***** Records shown *****

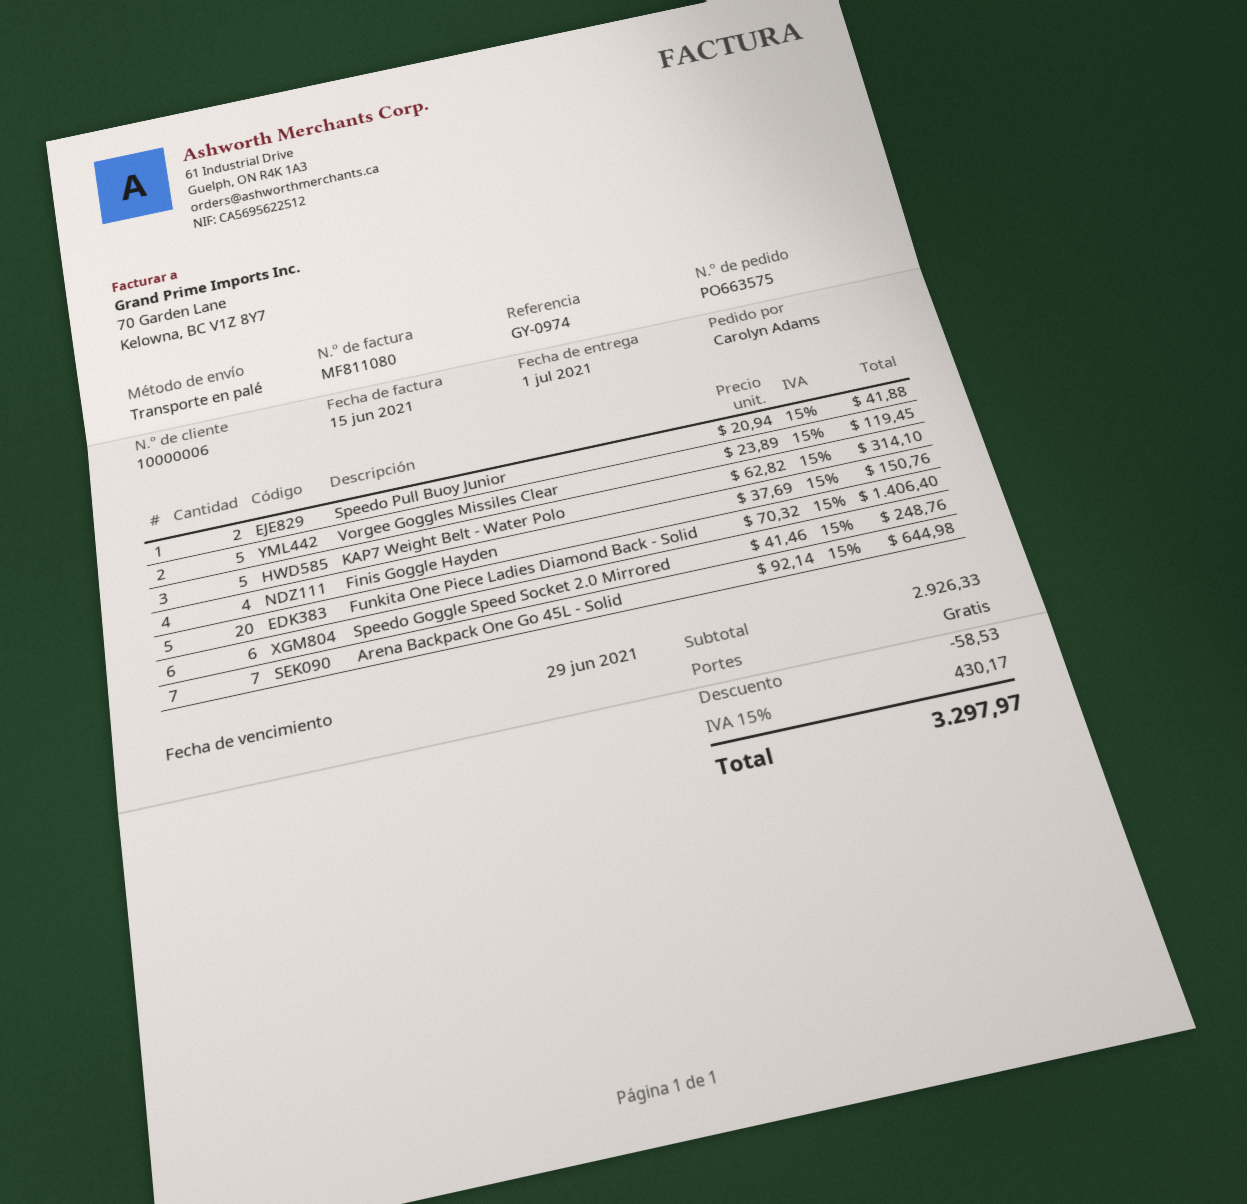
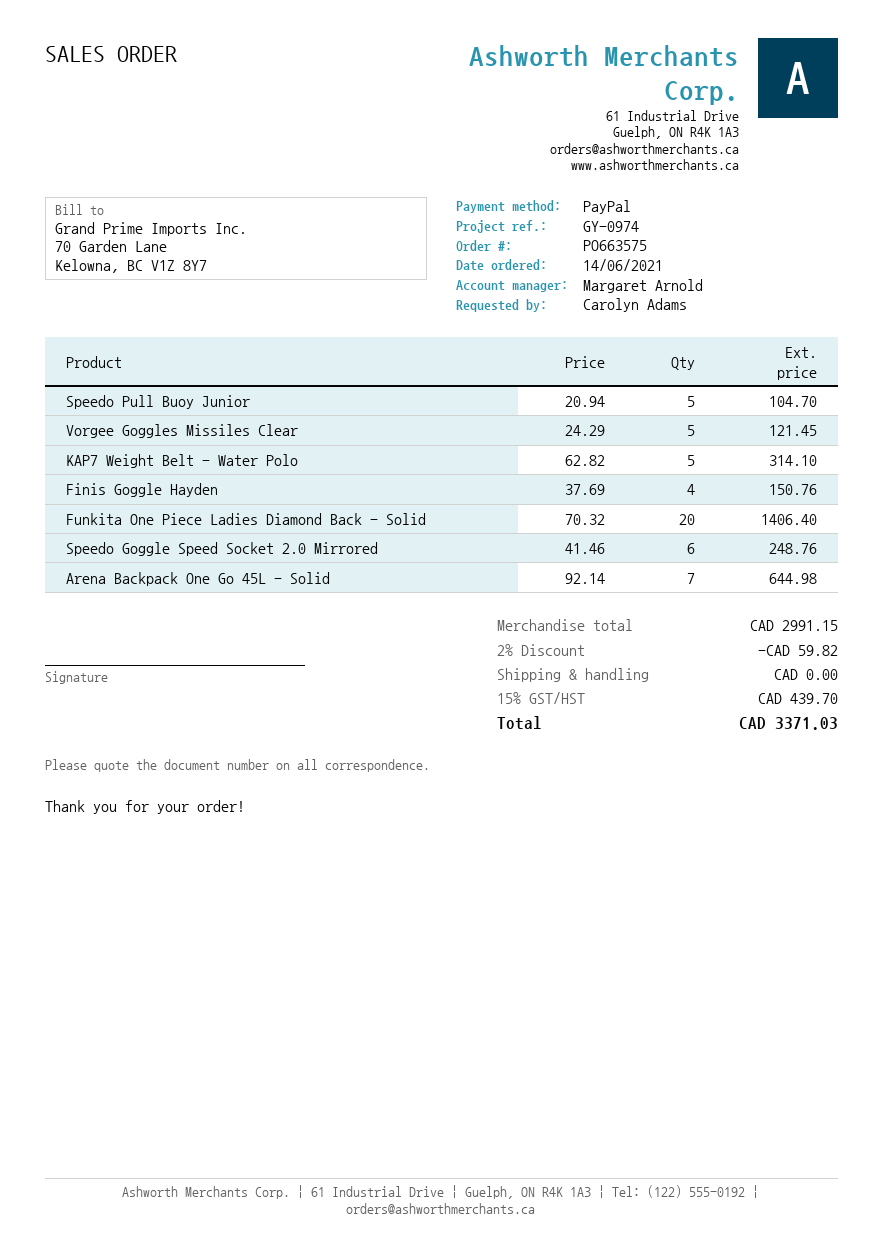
Speedo Pull Buoy Junior: 2 x 20.94 = 41.88 -> 5 x 20.94 = 104.70
Vorgee Goggles Missiles Clear: 5 x 23.89 = 119.45 -> 5 x 24.29 = 121.45
subtotal: 2926.33 -> 2991.15
discount: 58.53 -> 59.82
tax: 15% = 430.17 -> 15% = 439.70
total: 3297.97 -> 3371.03

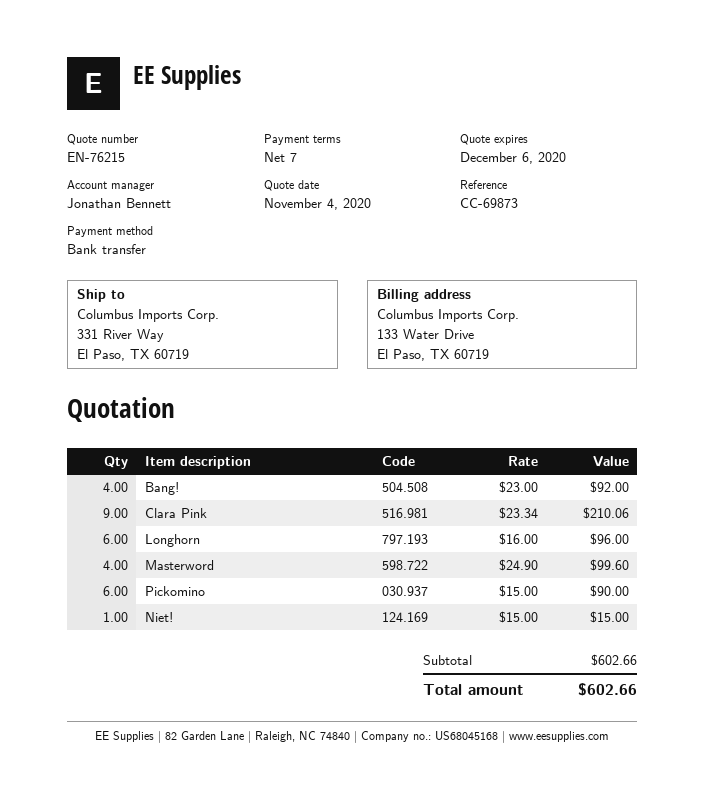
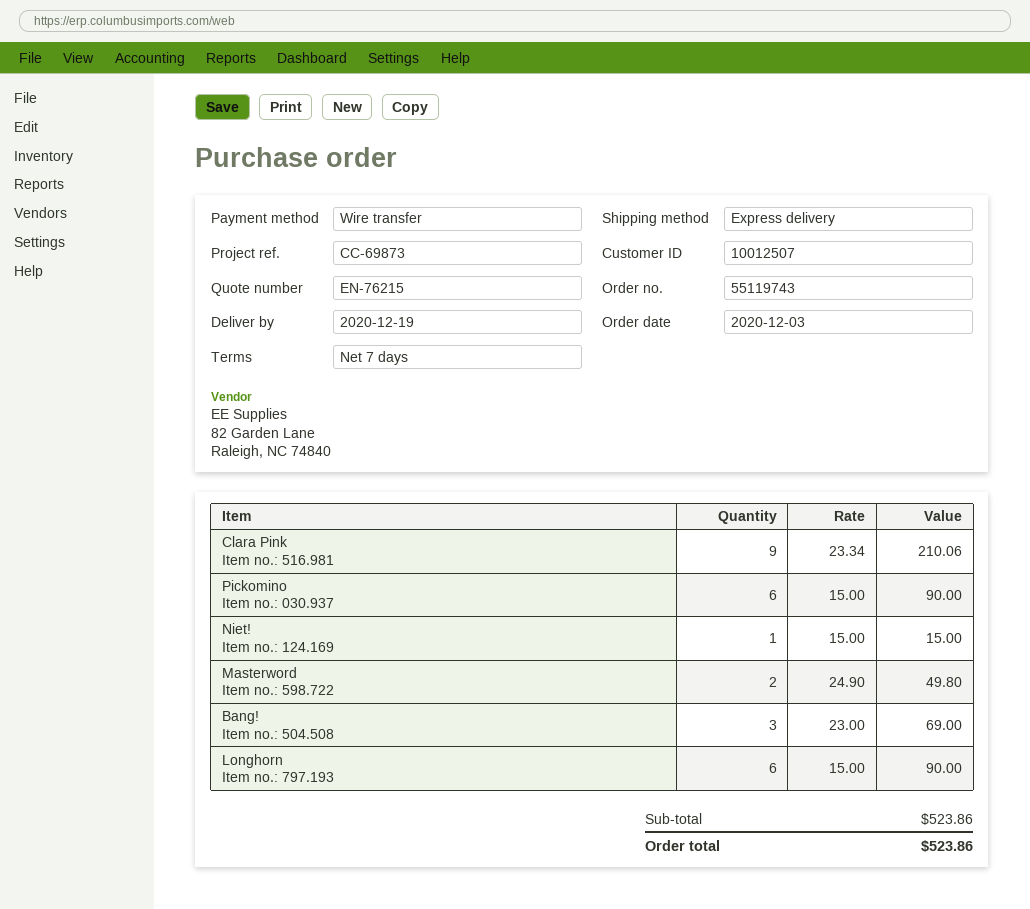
Bang!: 4 x 23.00 = 92.00 -> 3 x 23.00 = 69.00
Longhorn: 6 x 16.00 = 96.00 -> 6 x 15.00 = 90.00
Masterword: 4 x 24.90 = 99.60 -> 2 x 24.90 = 49.80
subtotal: 602.66 -> 523.86
total: 602.66 -> 523.86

*****

Task prompt |
Only the lines starting at the one that holds "discount: 58.53 -> 59.82" and ending at the last line of the data belong in your answer. Please set them down exactly and omit the pictures.

Solved exercise |
discount: 58.53 -> 59.82
tax: 15% = 430.17 -> 15% = 439.70
total: 3297.97 -> 3371.03

Bang!: 4 x 23.00 = 92.00 -> 3 x 23.00 = 69.00
Longhorn: 6 x 16.00 = 96.00 -> 6 x 15.00 = 90.00
Masterword: 4 x 24.90 = 99.60 -> 2 x 24.90 = 49.80
subtotal: 602.66 -> 523.86
total: 602.66 -> 523.86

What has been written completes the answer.